Let’s start with Standford’s IMGDB sentiment dataset. It contains 50,000 movie reviews, tagged either as positive or negative.

from datasets import load_dataset
ds = load_dataset('stanfordnlp/imdb', split='train+test')
train, test = ds.train_test_split(test_size=0.2, seed=0).values()
display(train.to_pandas())

x_train = train['text']
y_train = train['label']
x_test = test['text']
y_test = test['label']
Loading...

Building and Training the Model

Alright, now that we’re done with the data, it’s time to build the classification pipeline. The first step would be vectorization - the process of turning strings to manipulate them mathematically. The easiest way to do so is to use a count vectorizer.

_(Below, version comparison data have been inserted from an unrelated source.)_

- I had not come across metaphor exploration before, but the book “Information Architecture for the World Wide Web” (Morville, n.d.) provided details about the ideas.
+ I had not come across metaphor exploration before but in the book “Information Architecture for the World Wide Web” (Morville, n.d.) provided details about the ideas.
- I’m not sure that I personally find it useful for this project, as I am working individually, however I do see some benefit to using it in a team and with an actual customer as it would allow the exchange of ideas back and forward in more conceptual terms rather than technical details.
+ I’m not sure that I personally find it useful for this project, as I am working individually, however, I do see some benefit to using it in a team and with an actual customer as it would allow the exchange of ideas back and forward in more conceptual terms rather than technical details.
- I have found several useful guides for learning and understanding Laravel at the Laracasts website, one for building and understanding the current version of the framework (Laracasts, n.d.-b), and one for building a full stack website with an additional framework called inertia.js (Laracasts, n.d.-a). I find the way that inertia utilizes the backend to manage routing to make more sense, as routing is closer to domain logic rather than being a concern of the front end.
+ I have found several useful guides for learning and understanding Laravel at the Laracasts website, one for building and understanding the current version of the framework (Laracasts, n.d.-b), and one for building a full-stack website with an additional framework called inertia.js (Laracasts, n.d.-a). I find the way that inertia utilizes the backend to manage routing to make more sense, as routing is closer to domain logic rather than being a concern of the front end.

from sklearn.feature_extraction.text import CountVectorizer
vectorizer = CountVectorizer()

The idea is pretty simple.

First, it scans all the text to build a vocabulary of all the unique words it finds. Then, for each sentence, it creates a numerical list (vector) where each number describes how many times a specific word from that dictionary appears in that sentence.

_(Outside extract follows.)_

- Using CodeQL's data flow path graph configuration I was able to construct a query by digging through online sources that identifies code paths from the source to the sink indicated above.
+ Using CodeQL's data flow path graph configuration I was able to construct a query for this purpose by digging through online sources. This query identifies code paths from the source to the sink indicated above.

example_vector = vectorizer.fit_transform(['Hello World! Hello!', 'Bye World']).toarray()
display(vectorizer.get_feature_names_out(), example_vector)
array(['bye', 'hello', 'world'], dtype=object)
array([[0, 2, 1], [1, 0, 1]])

Sounds easy, right? Now, we may define a thing called scaler.

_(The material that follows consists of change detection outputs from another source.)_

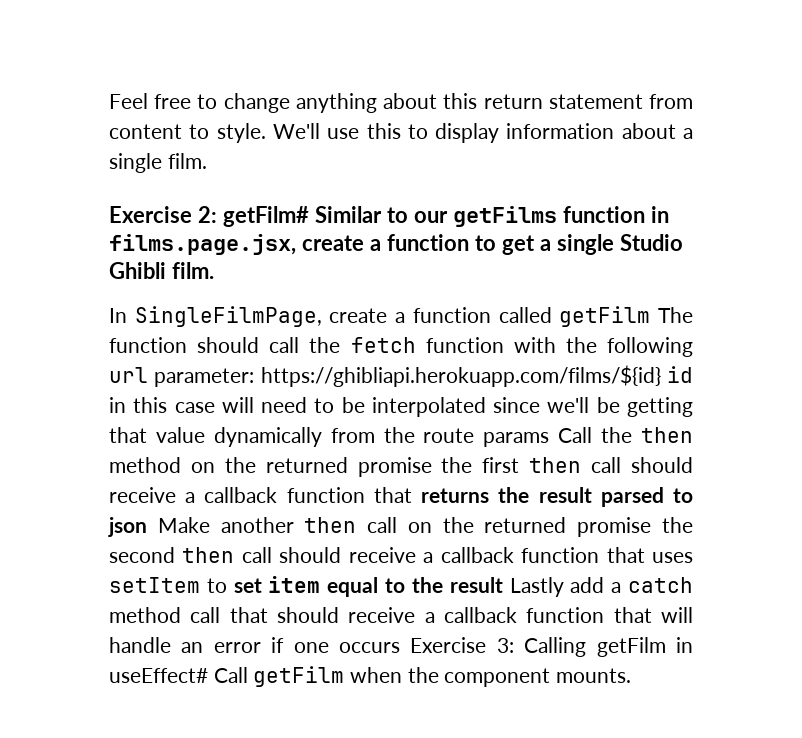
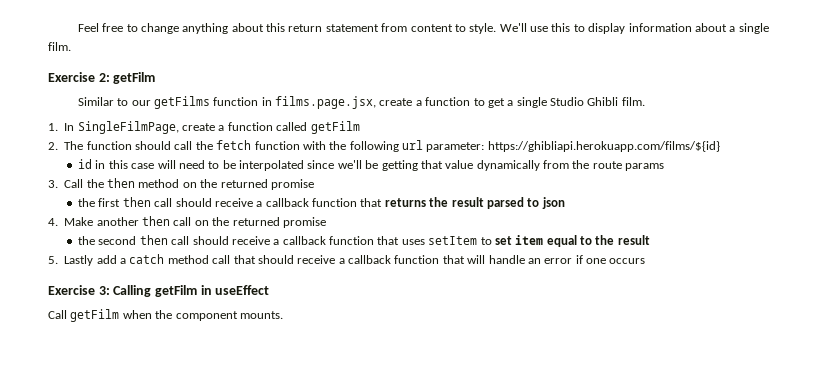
- Exercise 2: getFilm# Similar to our getFilms function in films.page.jsx, create a function to get a single Studio Ghibli film.
+ Exercise 2: getFilm
+ Similar to our getFilms function in films.page.jsx, create a function to get a single Studio Ghibli film.
- In SingleFilmPage, create a function called getFilm The function should call the fetch function with the following url parameter:
+ 1. In SingleFilmPage, create a function called getFilm
+ 2. The function should call the fetch function with the following url parameter:
- https://ghibliapi.herokuapp.com/films/${id} id in this case will need to be interpolated since we'll be getting that value dynamically from the route params Call the then method on the returned promise the first then call should receive a callback function that returns the result parsed to json Make another then call on the returned promise the second then call should receive a callback function that uses setItem to set item equal to the result Lastly add a catch method call that should receive a callback function that will handle an error if one occurs Exercise 3:
+ https://ghibliapi.herokuapp.com/films/${id}
+ id in this case will need to be interpolated since we'll be getting that value dynamically from the route params
+ 3. Call the then method on the returned promise
+ the first then call should receive a callback function that returns the result parsed to json
+ 4. Make another then call on the returned promise
+ the second then call should receive a callback function that uses setItem to set item equal to the result
+ 5. Lastly add a catch method call that should receive a callback function that will handle an error if one occurs
+ Exercise 3:
- Calling getFilm in useEffect# Call getFilm when the component mounts.
+ Calling getFilm in useEffect
+ Call getFilm when the component mounts.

It’s mostly optional, but it could help us rescale numerical features (like word counts) so they have a similar range. It could potentially help the model to learn better by preventing features with naturally larger values from unfairly dominating the learning process, ensuring all features contribute more equally.

from sklearn.preprocessing import StandardScaler
scaler = StandardScaler(with_mean=False)

Finally, let’s define a classifier (no fancy configuration here yet) and stick everything into an elegant pipeline. That is going to be our final model architecture.

from sklearn.pipeline import Pipeline
from sklearn.linear_model import LogisticRegression
classifier = LogisticRegression()
pipeline = Pipeline([
    ('vectorizer', vectorizer),
    ('scaler', scaler),
    ('classifier', classifier),
])

We could start training our model right away, but...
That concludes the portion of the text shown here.